__Problem statement__
Images do not belong in the copy; retype the rest of the entries below exactly.

__Supplied material__
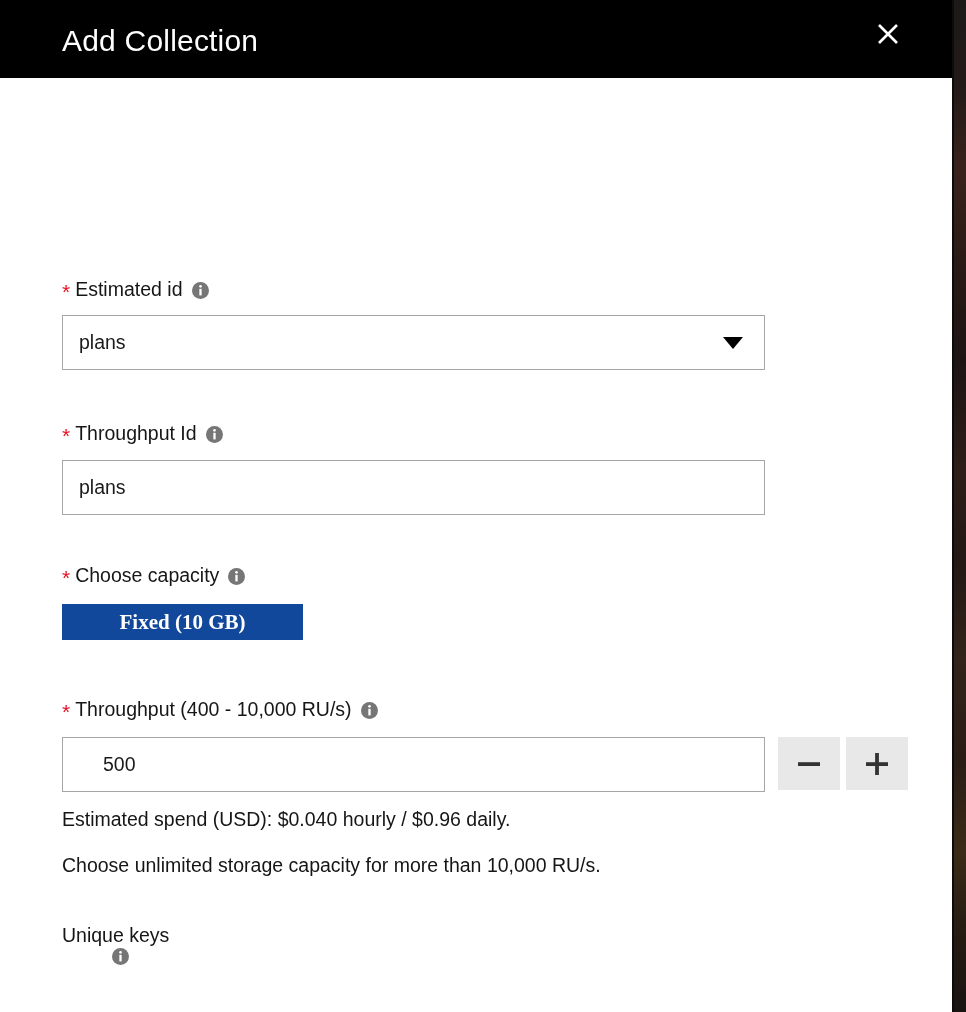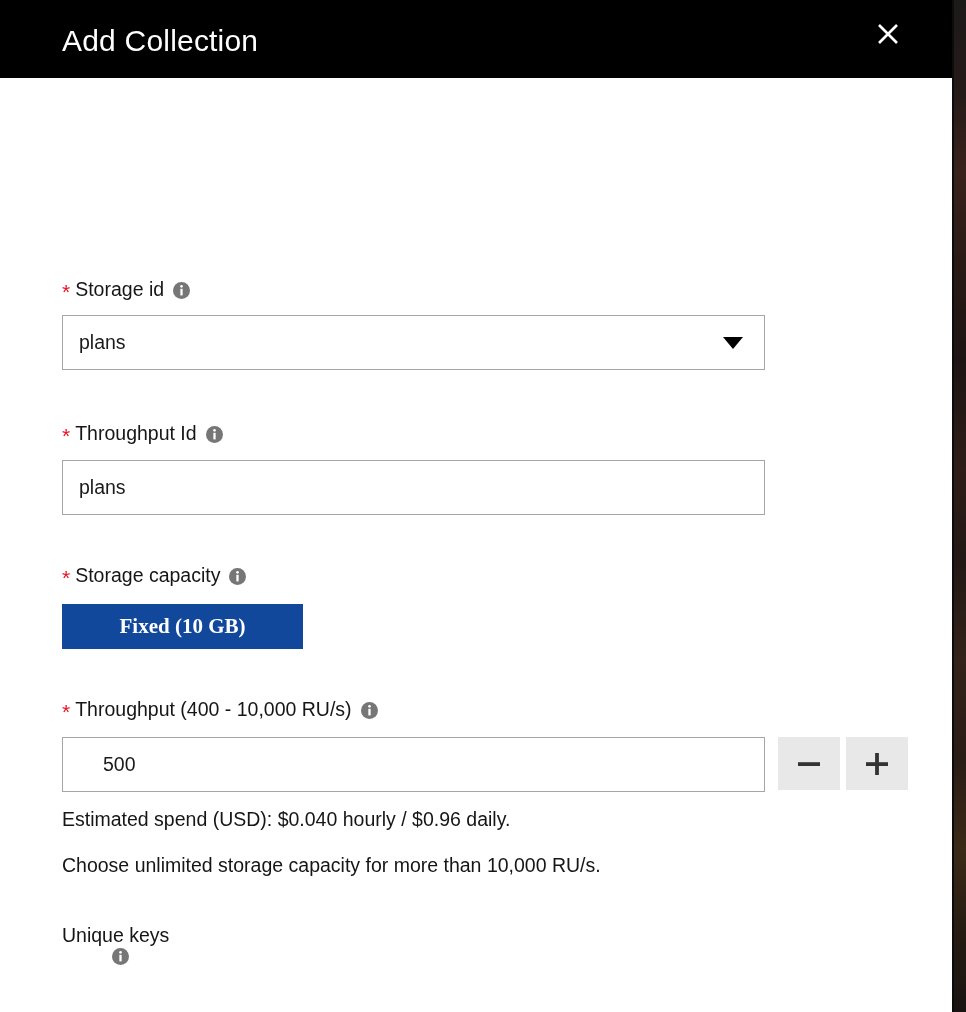--- a/index.html
+++ b/index.html
@@ -251,7 +251,7 @@
 
       <div class="field-label" style="left:62px; top:199px;">
         <span class="req-star">*</span>
-        <span class="label-text">Storage id</span>
+        <span class="label-text">Estimated id</span>
         <span class="info-icon">
           <svg width="17" height="17" viewBox="0 0 17 17" aria-hidden="true">
             <circle cx="8.5" cy="8.5" r="8.5" fill="#767676"></circle>

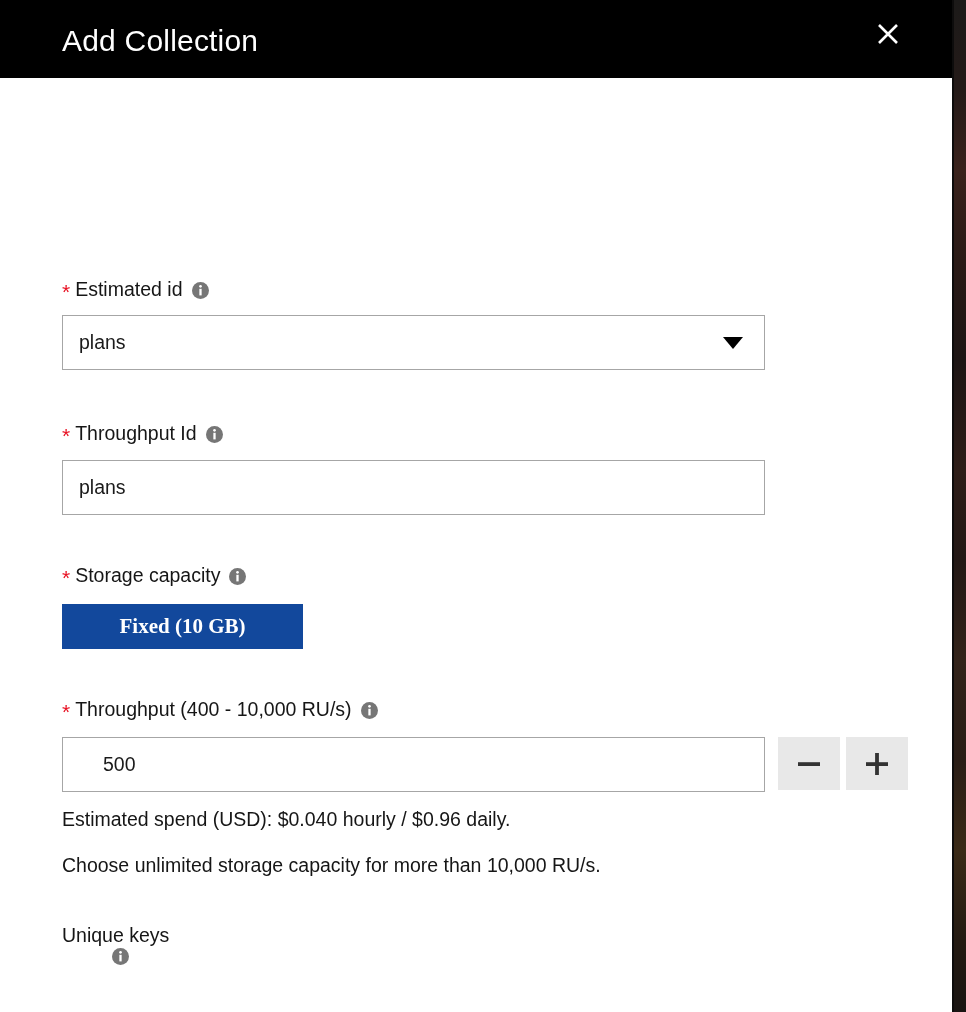--- a/index.html
+++ b/index.html
@@ -284,7 +284,7 @@
 
       <div class="field-label" style="left:62px; top:485px;">
         <span class="req-star">*</span>
-        <span class="label-text">Storage capacity</span>
+        <span class="label-text">Choose capacity</span>
         <span class="info-icon">
           <svg width="17" height="17" viewBox="0 0 17 17" aria-hidden="true">
             <circle cx="8.5" cy="8.5" r="8.5" fill="#767676"></circle>

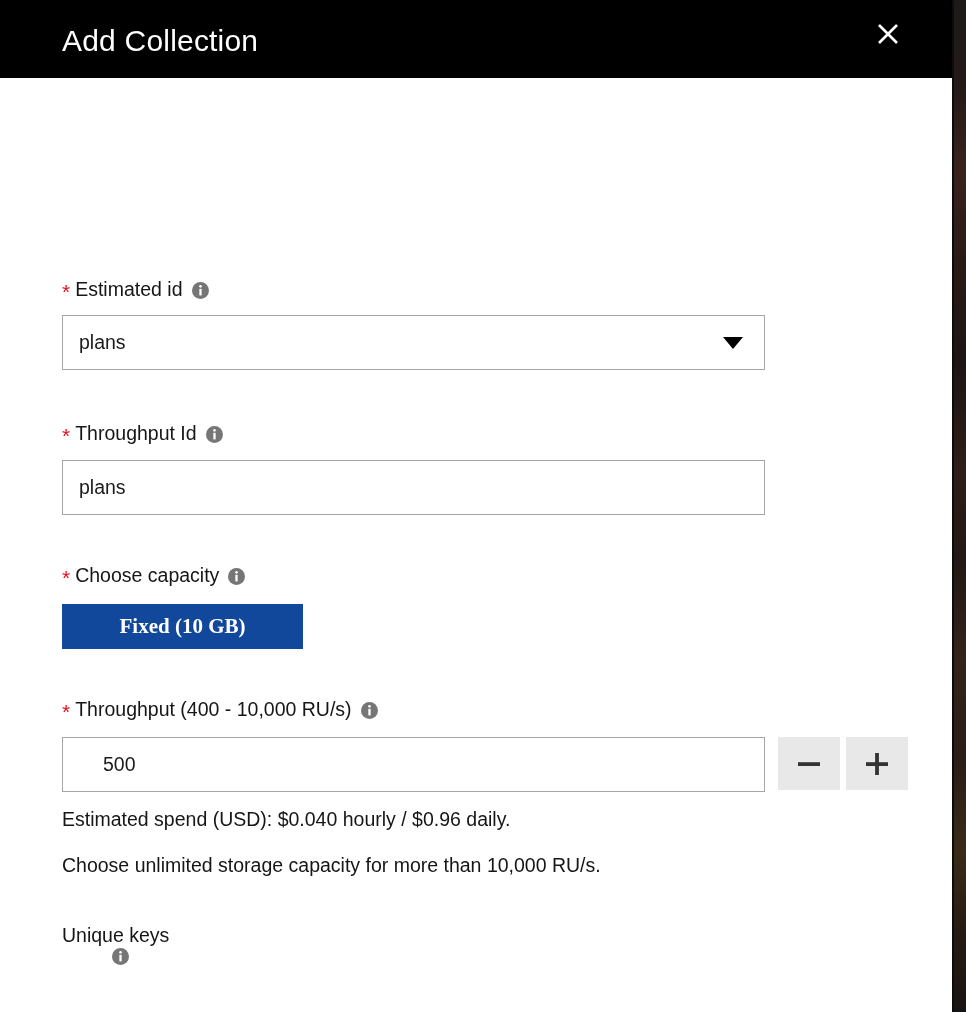--- a/index.html
+++ b/index.html
@@ -178,7 +178,7 @@
   }
   .toggle-option {
     box-sizing: border-box;
-    height: 45px;
+    height: 36px;
     display: flex;
     align-items: center;
     justify-content: center;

__Exercise result__
--- a/index.html
+++ b/index.html
@@ -251,7 +251,7 @@
 
       <div class="field-label" style="left:62px; top:199px;">
         <span class="req-star">*</span>
-        <span class="label-text">Storage id</span>
+        <span class="label-text">Estimated id</span>
         <span class="info-icon">
           <svg width="17" height="17" viewBox="0 0 17 17" aria-hidden="true">
             <circle cx="8.5" cy="8.5" r="8.5" fill="#767676"></circle>

--- a/index.html
+++ b/index.html
@@ -284,7 +284,7 @@
 
       <div class="field-label" style="left:62px; top:485px;">
         <span class="req-star">*</span>
-        <span class="label-text">Storage capacity</span>
+        <span class="label-text">Choose capacity</span>
         <span class="info-icon">
           <svg width="17" height="17" viewBox="0 0 17 17" aria-hidden="true">
             <circle cx="8.5" cy="8.5" r="8.5" fill="#767676"></circle>

--- a/index.html
+++ b/index.html
@@ -178,7 +178,7 @@
   }
   .toggle-option {
     box-sizing: border-box;
-    height: 45px;
+    height: 36px;
     display: flex;
     align-items: center;
     justify-content: center;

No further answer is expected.